Normas técnicas e referências legais
A Receita Federal detalha o passo a passo e define as regras dessa obrigação em instruções normativas e portarias próprias. Atualmente, conforme a IN RFB nº 2.263/2025, quem deixa o país deve se preocupar com:
- Cumprir o envio da comunicação, para interromper a condição de residente fiscal imediatamente
- Fazer a declaração definitiva obrigatória até o fim do prazo do próximo IR anual
- Manter os documentos comprobatórios arquivados por no mínimo cinco anos
Essas são obrigações fiscais e contábeis, como outras que já citei em outro artigo sobre como evitar multas com obrigações fiscais.
Por que contratar assessoria especializada?
Na MCO Contábil, costumamos orientar nossos clientes desde o planejamento da mudança até o pós-embarque, analisando particularidades como aplicações financeiras, imóveis e previdência. Já vi pessoas enfrentarem restrições sérias ao tentar vender imóveis ou transferir recursos devido à falta da declaração.
Quem pensa em investir ou manter renda no Brasil precisa ter a documentação fiscal em dia. Uma assessoria como a nossa garante que o processo siga as regras vigentes, evitando dores de cabeça e impedimentos. A segurança do expatriado deve começar ainda no Brasil.
Entendendo a diferença entre riscos e oportunidades
Minha análise é clara: quem se antecipa e segue o rito de comunicação e declaração protege seu patrimônio, garante liberdade de movimentação e reduz riscos futuros. Vejo a ausência dessa formalidade como um dos maiores riscos de quem opera na informalidade fiscal.
Não regularizar sua saída pode custar caro, em impostos, multas e restrições.
Conclusão: cuide da sua tranquilidade financeira
Em todas as conversas e consultorias que realizei, noto que a Declaração de Saída Definitiva do País é um dos passos mais sensíveis para garantir liberdade, tranquilidade e proteção ao expatriado brasileiro. Ficar atento às regras, prazos e formas de envio é indispensável para não carregar pendências fiscais de um país para outro.
Se você está planejando viver no exterior, ou se já está fora do Brasil, recomendo agendar um atendimento com a equipe da MCO Contábil. Com orientação especializada, como a que prestamos, você evita multas, bitributação e garante segurança em todas as movimentações futuras.
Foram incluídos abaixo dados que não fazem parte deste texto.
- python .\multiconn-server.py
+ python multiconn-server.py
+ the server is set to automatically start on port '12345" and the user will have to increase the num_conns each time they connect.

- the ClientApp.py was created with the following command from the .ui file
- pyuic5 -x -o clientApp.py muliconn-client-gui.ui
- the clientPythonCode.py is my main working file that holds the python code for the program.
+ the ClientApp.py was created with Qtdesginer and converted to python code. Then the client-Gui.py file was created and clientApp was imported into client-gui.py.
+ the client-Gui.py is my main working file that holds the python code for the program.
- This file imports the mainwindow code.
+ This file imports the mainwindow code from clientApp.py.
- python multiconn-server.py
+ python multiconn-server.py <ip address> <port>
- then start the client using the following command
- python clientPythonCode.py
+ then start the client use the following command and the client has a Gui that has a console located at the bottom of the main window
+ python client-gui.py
Conheça nossos serviços e viaje sem pendências, seu patrimônio e sua família agradecem.
Perguntas frequentes sobre a Declaração de Saída Definitiva
O que é a Declaração de Saída Definitiva?
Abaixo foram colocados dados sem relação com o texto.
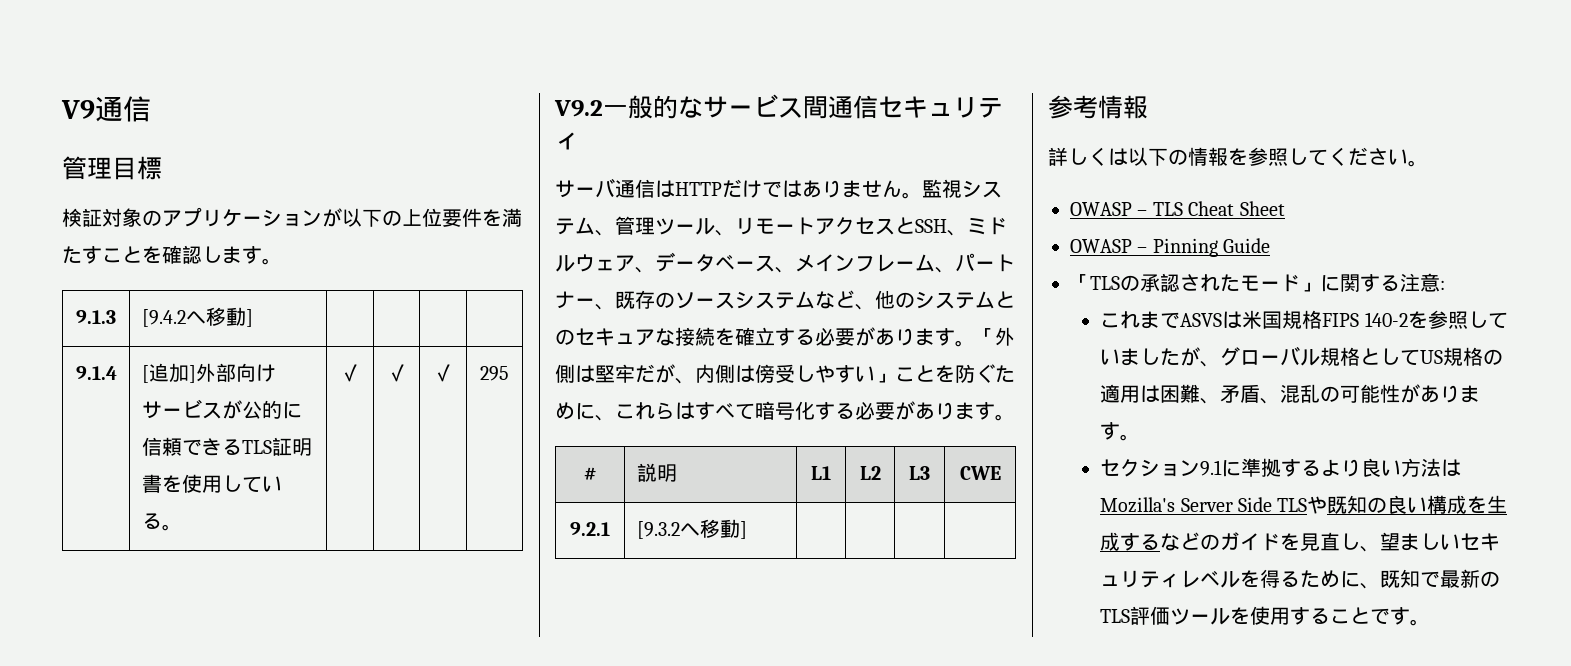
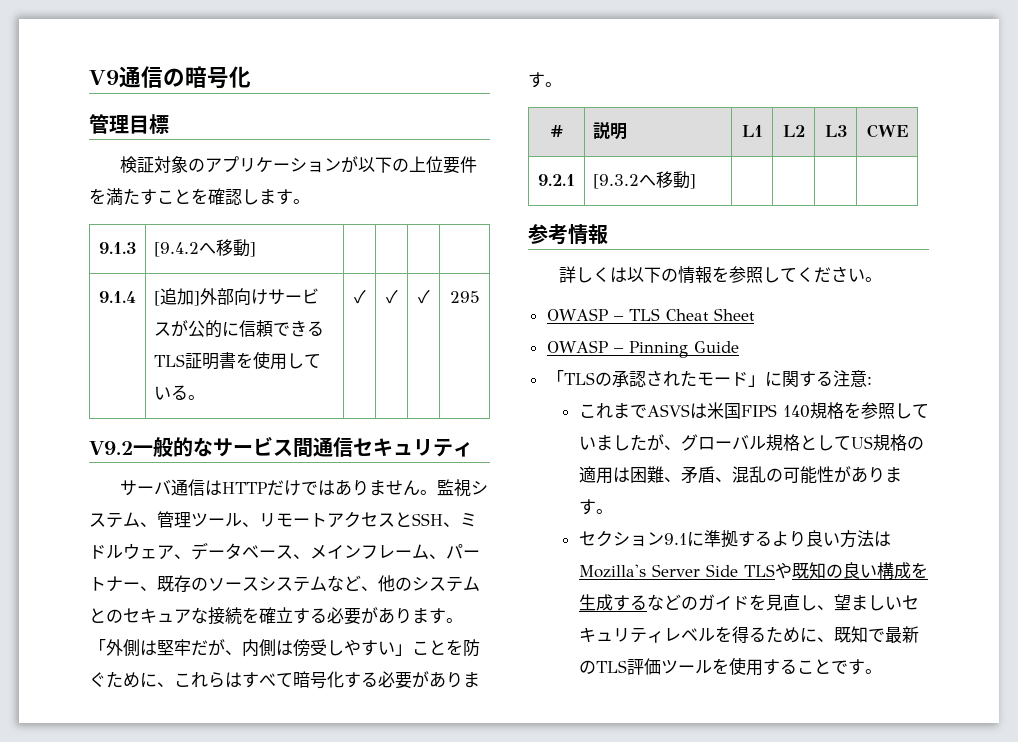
- V9通信
+ V9通信の暗号化
- これまでASVSは米国規格FIPS 140-2を参照していましたが、グローバル規格としてUS規格の適用は困難、矛盾、混乱の可能性があります。
+ これまでASVSは米国FIPS 140規格を参照していましたが、グローバル規格としてUS規格の適用は困難、矛盾、混乱の可能性があります。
A Declaração de Saída Definitiva é o documento fiscal entregue à Receita Federal pelo contribuinte que deixa o país de forma permanente, informando rendimentos, bens e encerrando sua condição de residente fiscal no Brasil. Dessa forma, você regulariza sua situação tributária e passa ter obrigações apenas no país de moradia.
Quais os riscos de não entregar essa declaração?
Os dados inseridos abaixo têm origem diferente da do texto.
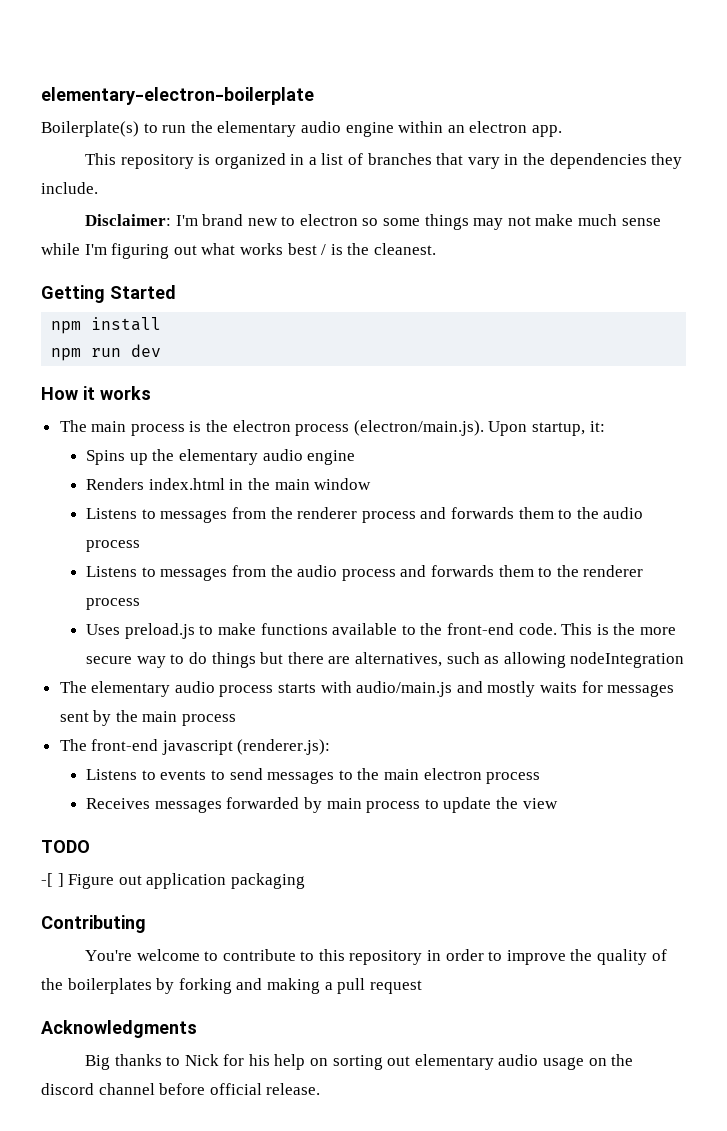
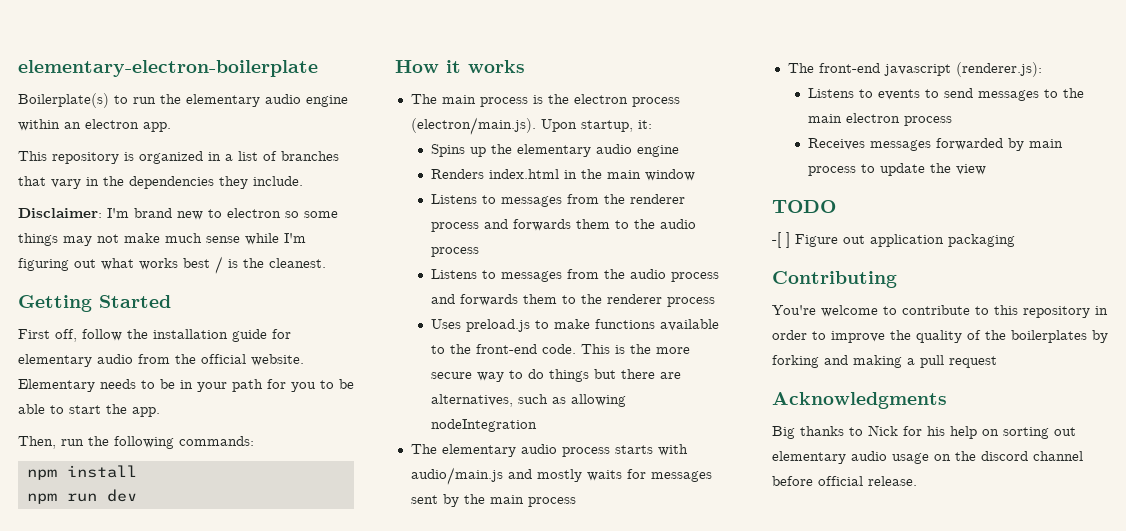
+ First off, follow the installation guide for elementary audio from the official website. Elementary needs to be in your path for you to be able to start the app.
+ Then, run the following commands:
Quem não apresenta a declaração fica sujeito a multas, bitributação, bloqueio do CPF e até implicações penais em casos graves. Também pode ter dificuldades para movimentar contas, vender bens e até receber heranças no Brasil.
Como fazer a Declaração de Saída Definitiva do País?
O processo ocorre em duas etapas: primeiro, deve-se realizar a Comunicação de Saída Definitiva pelo portal e-CAC até fevereiro do ano seguinte ao embarque. Depois, baixar o programa da Receita Federal e preencher a Declaração de Saída, incluindo rendimentos e bens até a data da saída e submetendo digitalmente até o prazo do IR anual.
Por que a declaração é importante para quem sai do Brasil?
Sem essa formalização, o contribuinte segue sendo cobrado como residente, mantendo obrigações e riscos fiscais. Ela evita bitributação de rendimentos, multas e facilita a vida do expatriado para futuros investimentos e regularização das situações de sucessão.
Quais as consequências de não declarar saída definitiva?
Além de multas, o contribuinte pode ter o CPF bloqueado, sofrer cobranças de imposto retroativo, bloqueio de bens e dificuldade em movimentar contas bancárias no Brasil. Em casos de omissão prolongada, pode enfrentar questionamentos judiciais e restrições ao patrimônio. Para mais informações sobre a legislação, recomendo conferir as orientações oficiais da Receita Federal.